- _Task description_: Retyped exactly and without pictures, the lines from the one with "font-size: 32px ->" through the end of the listing must form the entire answer.

- _The records_:

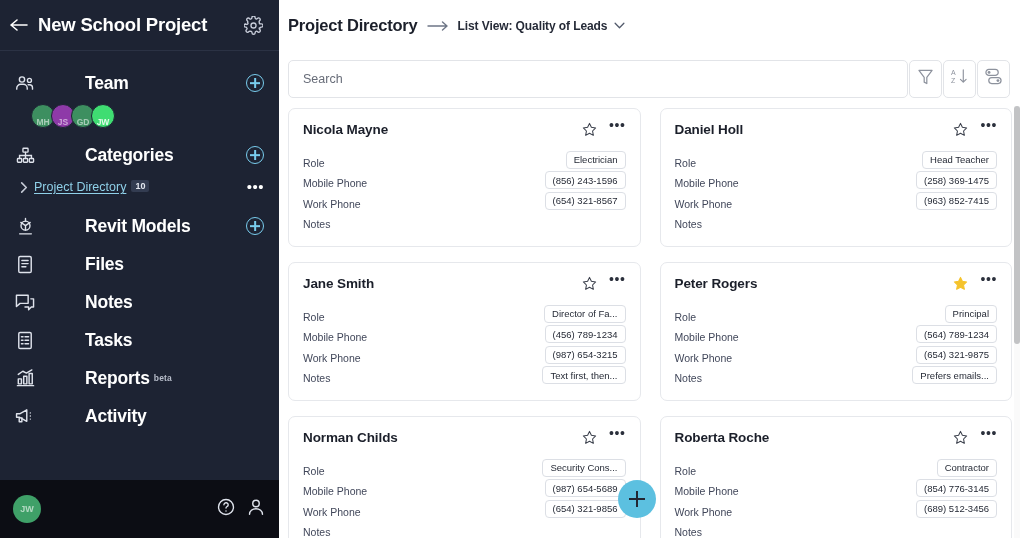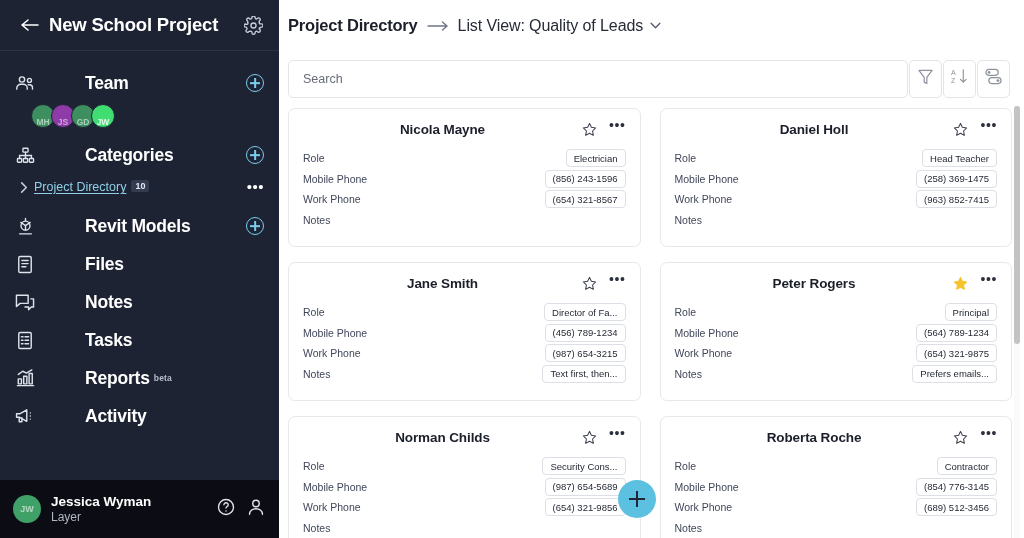"New School Project" .sb-head { padding: 0 16px 0 20px -> 0 16px 0 9px }
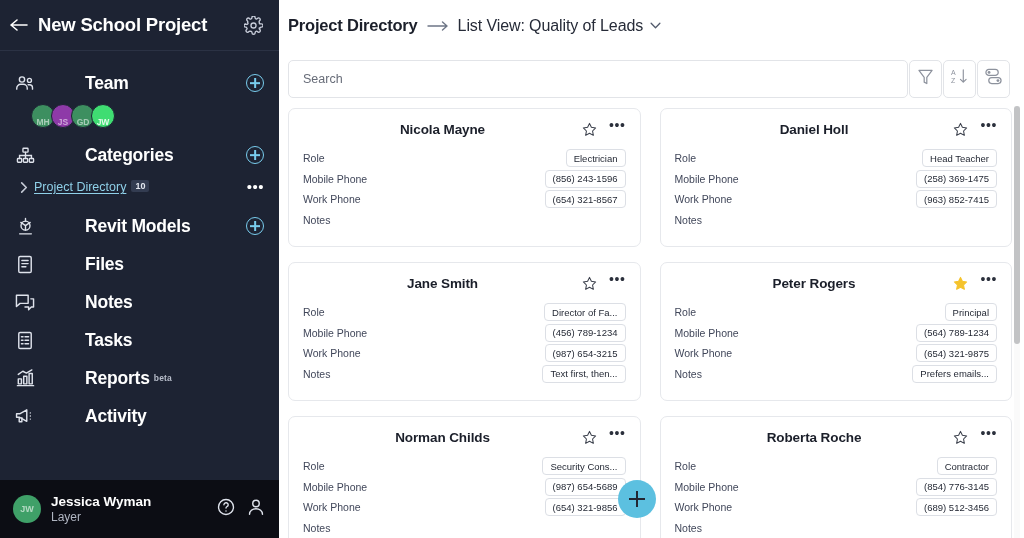"List View: Quality of Leads" .mh-sub { font-size: 16px -> 12px; font-weight: normal -> bold }
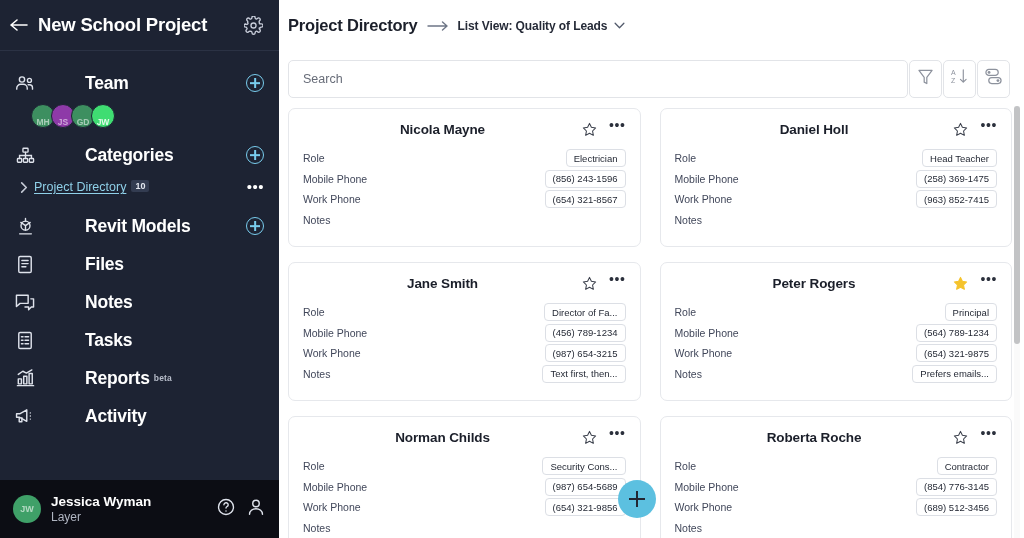"Nicola Mayne" .card-top { text-align: center -> none }
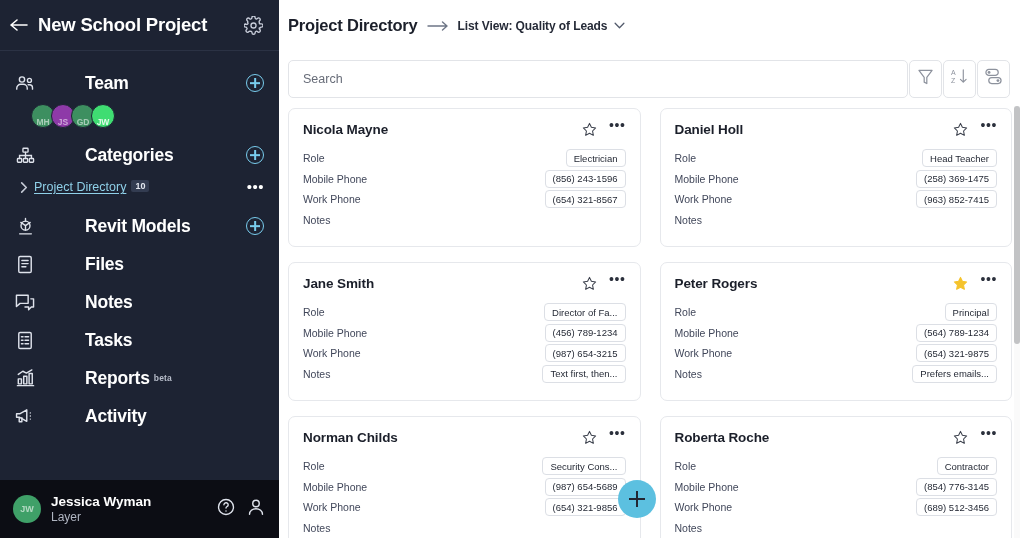"Role" .field { align-items: center -> flex-end }
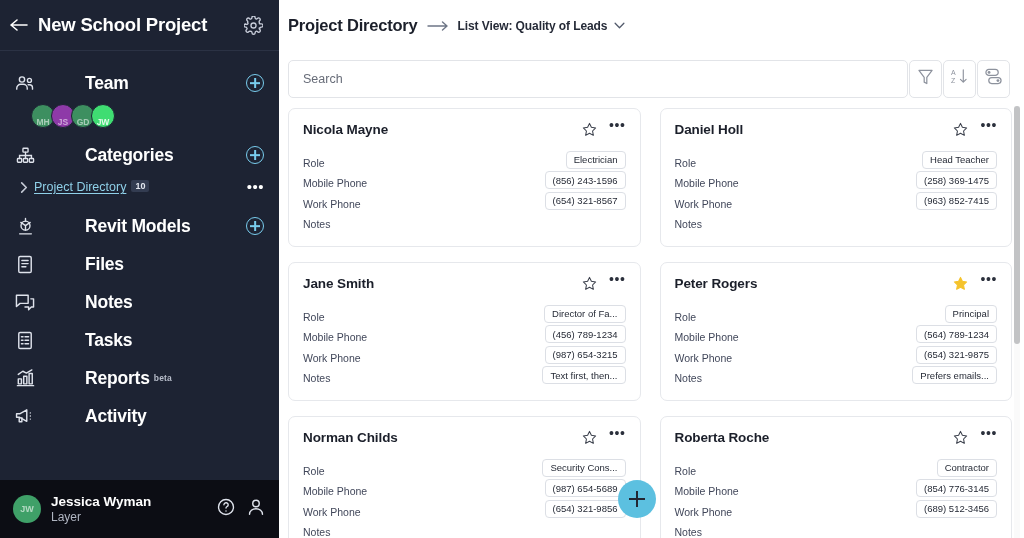"Jessica Wyman" div { html: <div> <div>Jessica Wyman</div> <div>Layer</div> </div> -> none }
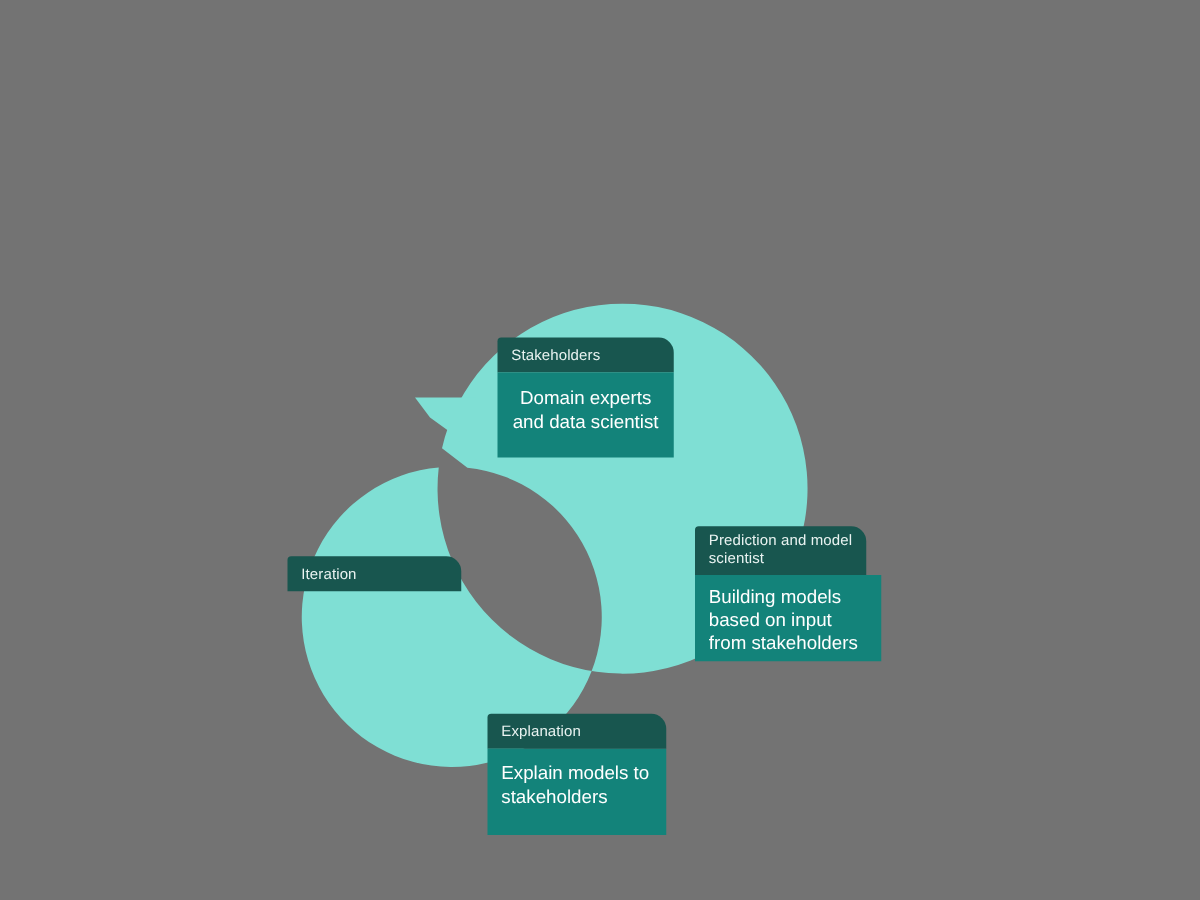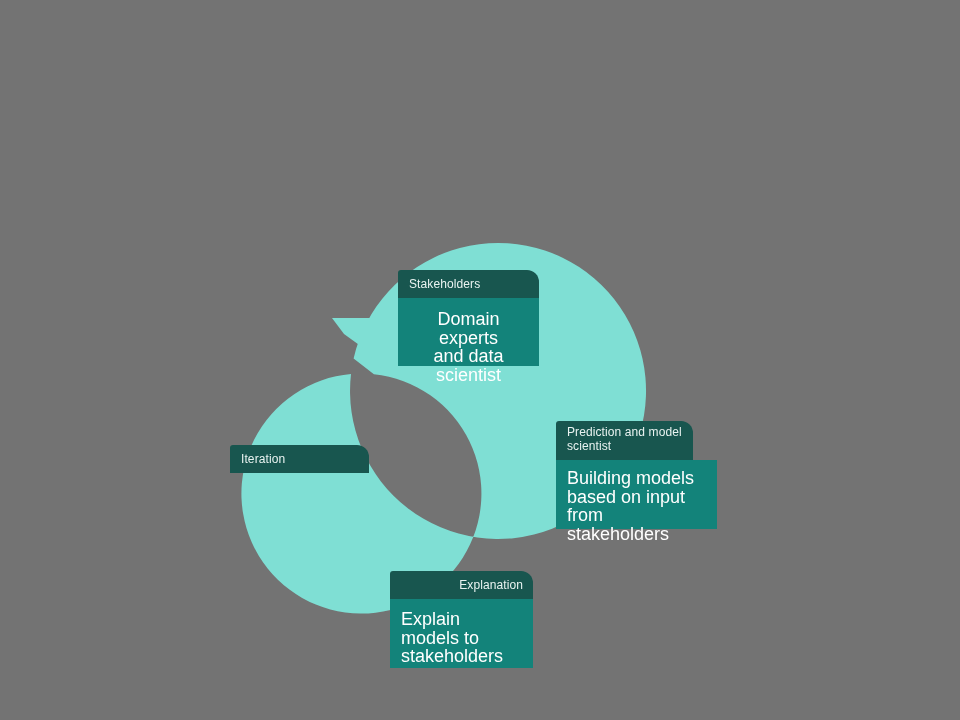"Domain experts" .card-body { font-size: 18px -> 15px }
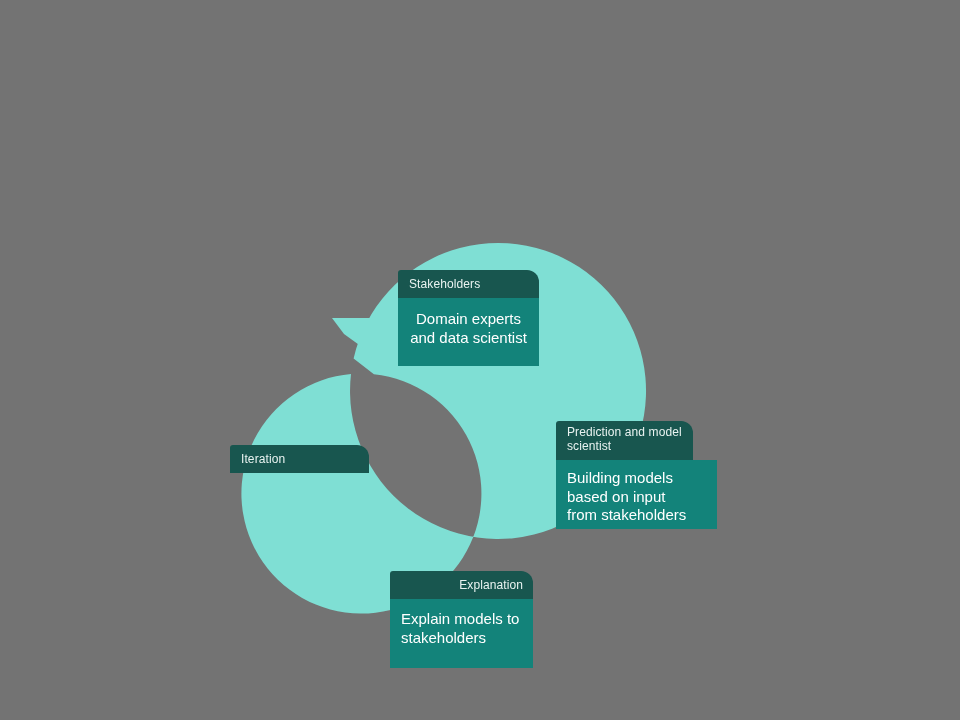"Building models" #card-prediction .card-body { width: 161px -> 149px }
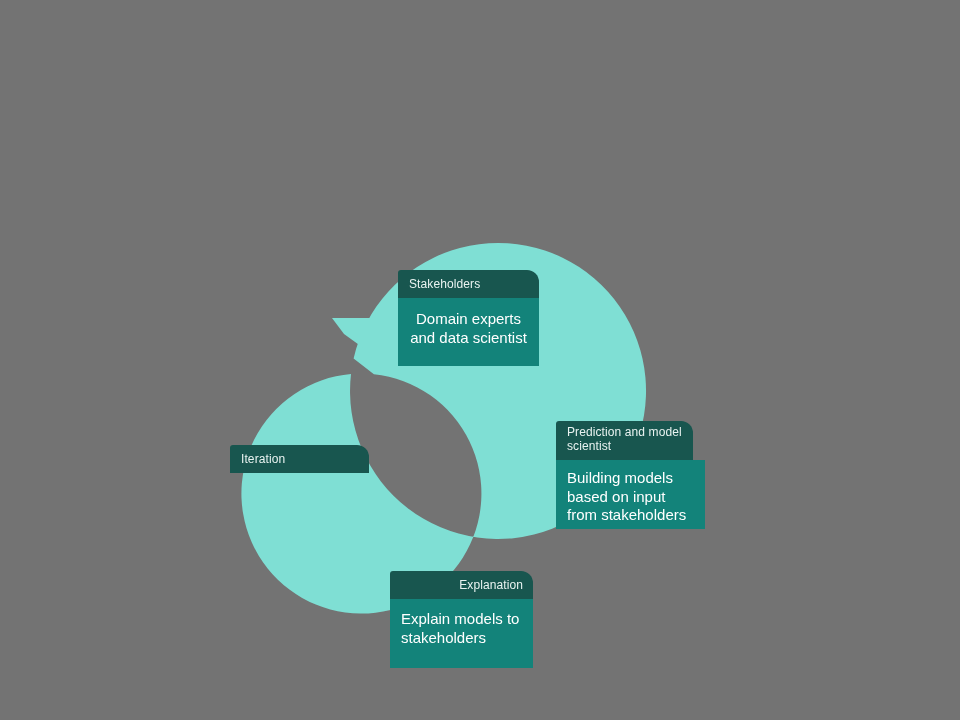"Explanation" #card-explanation .card-header { text-align: right -> none }
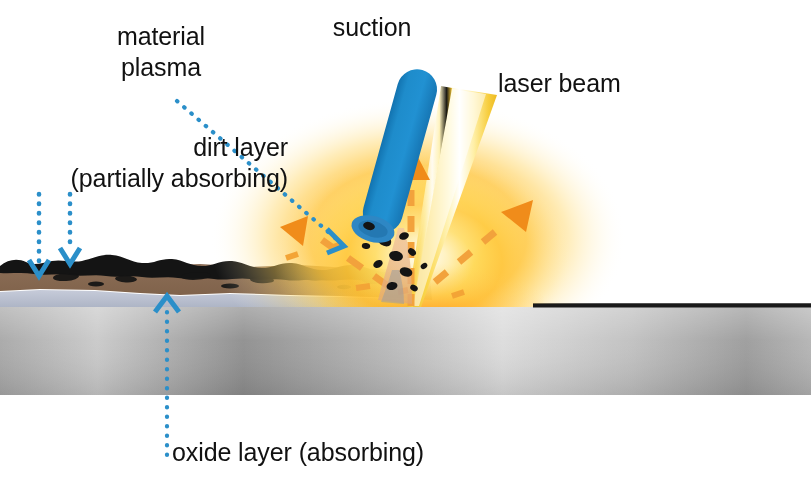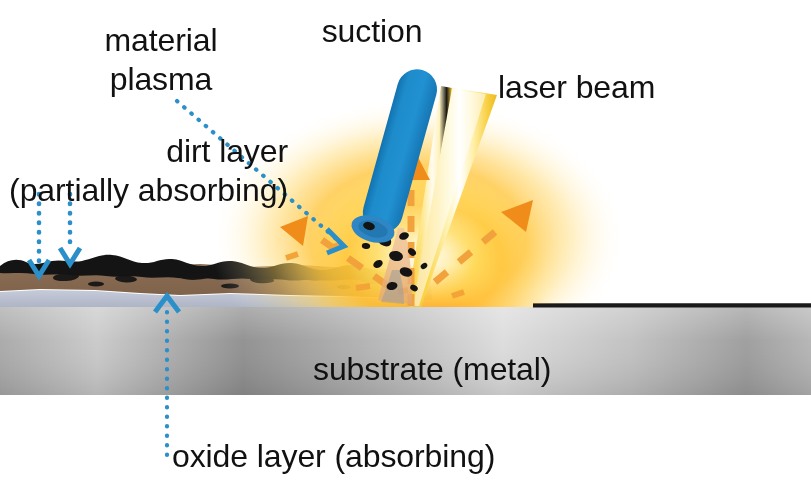"material" .lbl { font-size: 32px -> 25px }
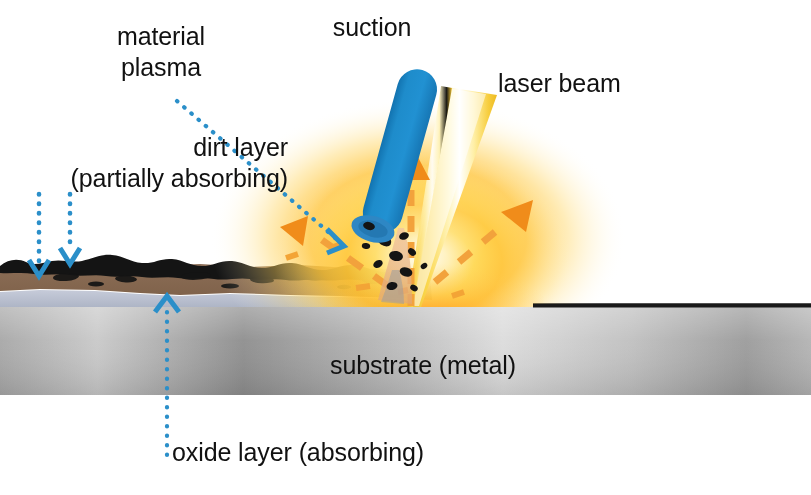"substrate (metal)" div.lbl { html: <div>substrate (metal)</div> -> none }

- _Solved exercise_:
"material" .lbl { font-size: 32px -> 25px }
"substrate (metal)" div.lbl { html: <div>substrate (metal)</div> -> none }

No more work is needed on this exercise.